The obvious thing to do is compute confidence intervals for each AUC separately and check whether they overlap. If A’s CI is 0.84-0.90 and B’s is 0.82-0.88, they overlap, so we conclude there’s no significant difference.

This is wrong, and it’s wrong in an interesting way. Non-overlapping CIs imply a significant difference, but overlapping CIs don’t imply no difference. The reason: the two CIs are computed on the same patients. The errors of model A and model B are correlated. A paired test accounts for that correlation; comparing separate CIs throws it away.

For binary classification, paired tests can produce a “significant difference” between two models even when their individual CIs overlap heavily. We’ve seen cases where the AUC difference is 0.01 and a properly-paired DeLong test rejects equivalence, because the two models agree on most patients and disagree consistently on a small number where the predicted scores diverge meaningfully.

The takeaway: when you’re comparing two models tested on the same data, use a paired test. When you’re comparing models on different datasets (which you should probably avoid anyway), you’re stuck with the looser unpaired comparison.


DeLong’s Test: The Standard for AUC Comparisons

If you remember one tool from this article, make it DeLong’s test.

DeLong’s method computes the asymptotic variance of the difference between two correlated AUCs and gives you a p-value (or, equivalently, a confidence interval for the AUC difference). It’s the right test for comparing two models that were evaluated on the same test set. It’s implemented in essentially every modern statistical package (R’s pROC, Python’s scikit-learn ecosystem, MedCalc, you name it). There’s no excuse for not using it.

A few practical notes:

It’s a paired test. Both models need to provide predictions for every test case. You can’t apply it if your models were evaluated on different subsets.

It handles ties correctly. Older “naive” approaches don’t, which can matter when many cases have identical scores.

It works for both ROC and PR comparisons, with appropriate extensions for the latter.

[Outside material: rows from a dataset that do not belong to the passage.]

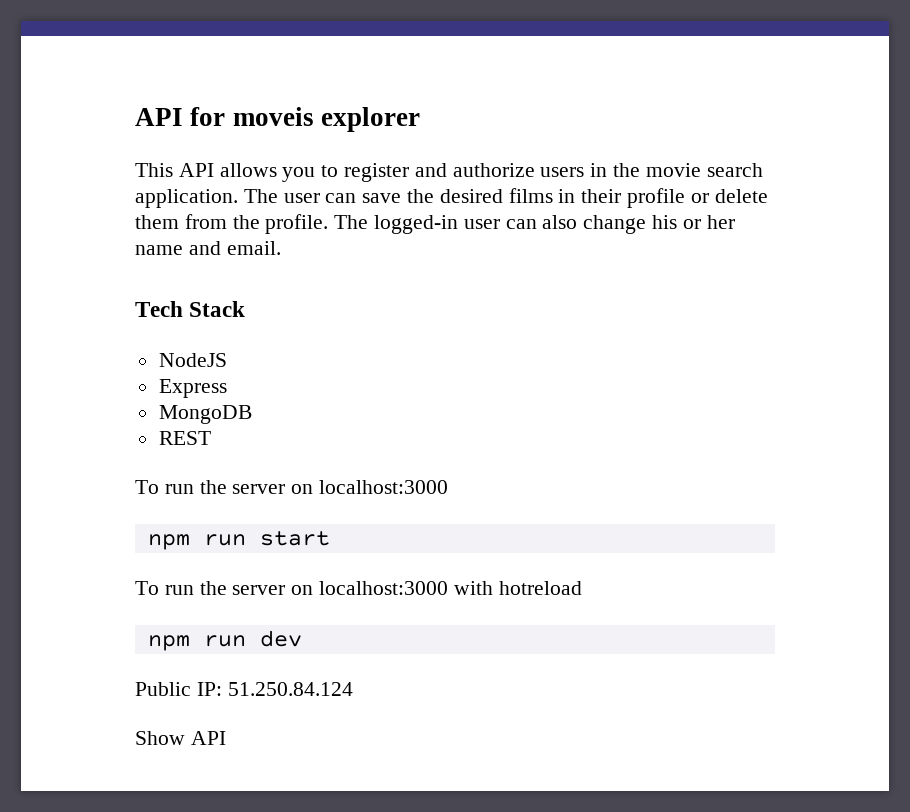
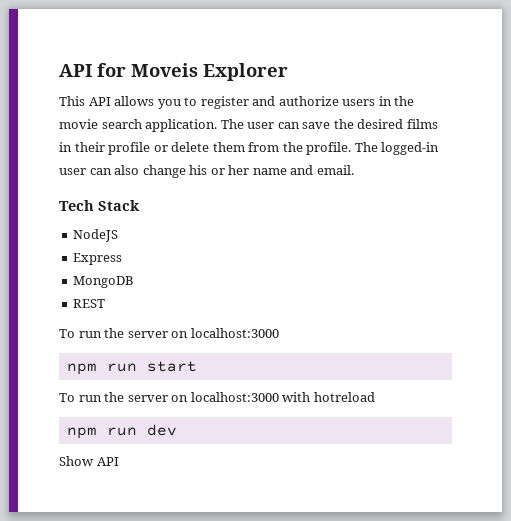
- API for moveis explorer
+ API for Moveis Explorer
- Public IP: 51.250.84.124

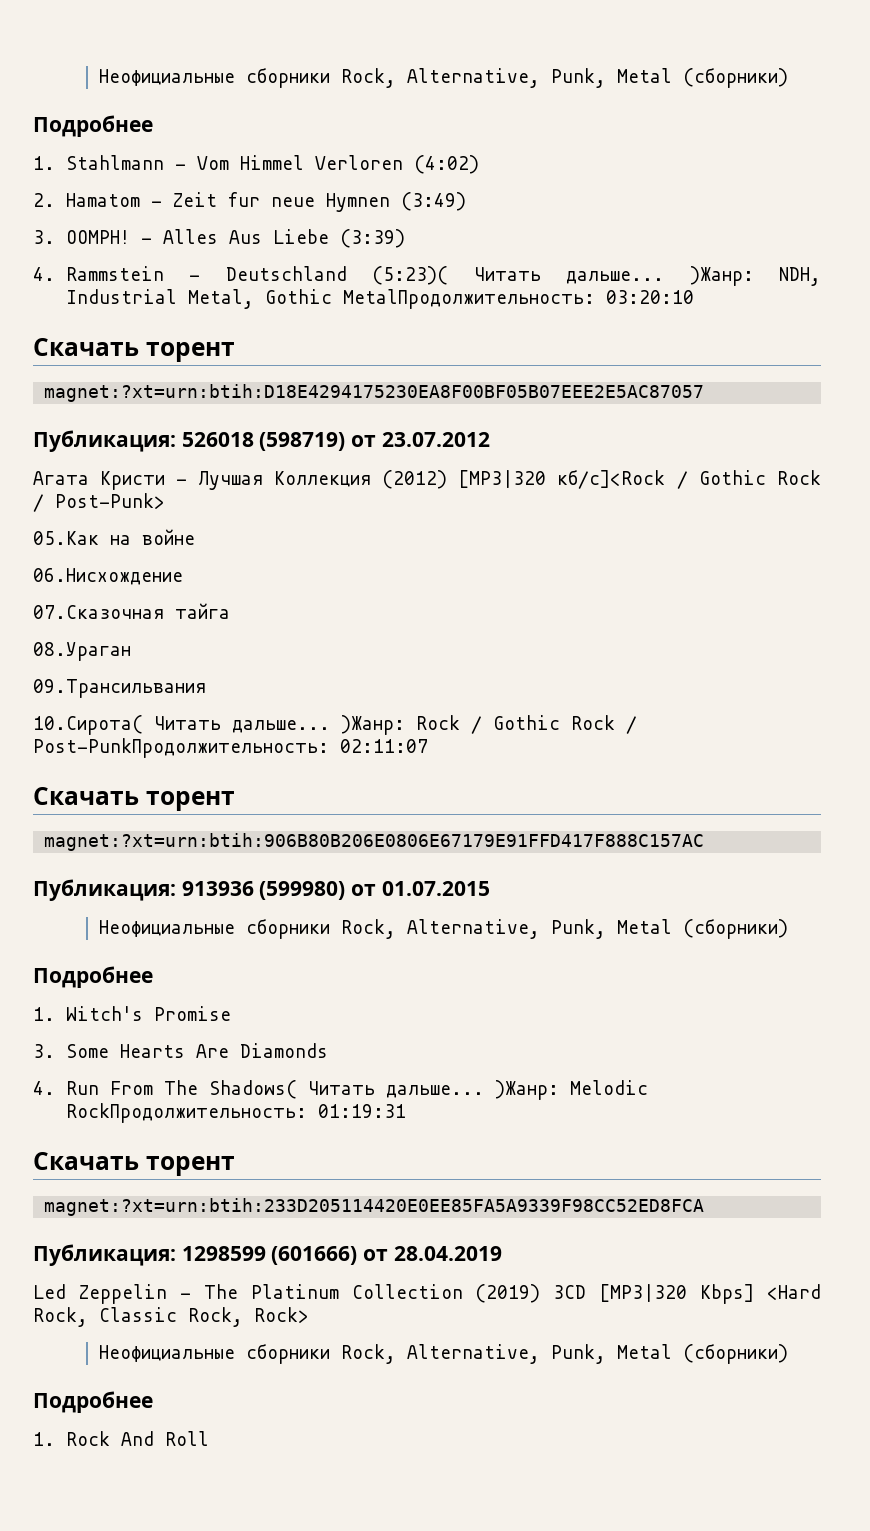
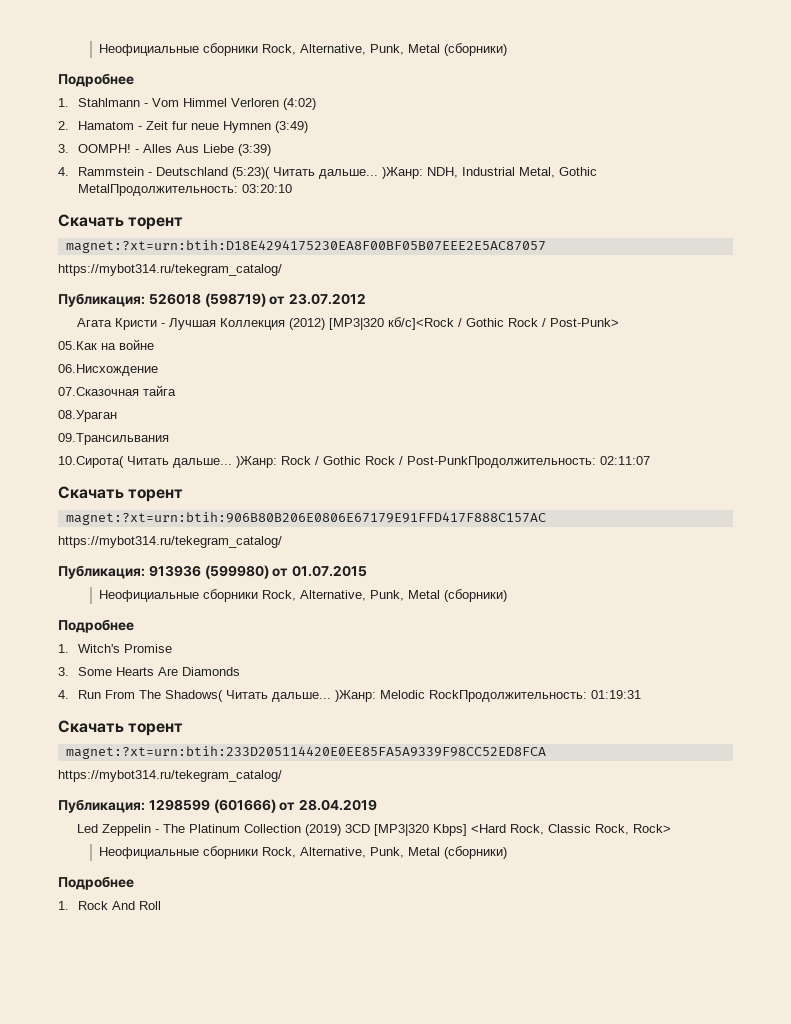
  magnet:?xt=urn:btih:D18E4294175230EA8F00BF05B07EEE2E5AC87057
+ https://mybot314.ru/tekegram_catalog/
  magnet:?xt=urn:btih:906B80B206E0806E67179E91FFD417F888C157AC
+ https://mybot314.ru/tekegram_catalog/
  magnet:?xt=urn:btih:233D205114420E0EE85FA5A9339F98CC52ED8FCA
+ https://mybot314.ru/tekegram_catalog/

It assumes asymptotic normality, which holds well except in tiny samples. For test sets under 100 cases, prefer bootstrap-based comparisons.

For multi-model comparisons (three or more models on the same test set), you can apply pairwise DeLong tests, but you’ll need to correct for multiple comparisons. Bonferroni is the easy default.


McNemar’s Test: For Binary Outcomes

When you’re comparing two models on a binary classification decision at a fixed threshold (rather than on AUC across all thresholds), the right tool is McNemar’s test.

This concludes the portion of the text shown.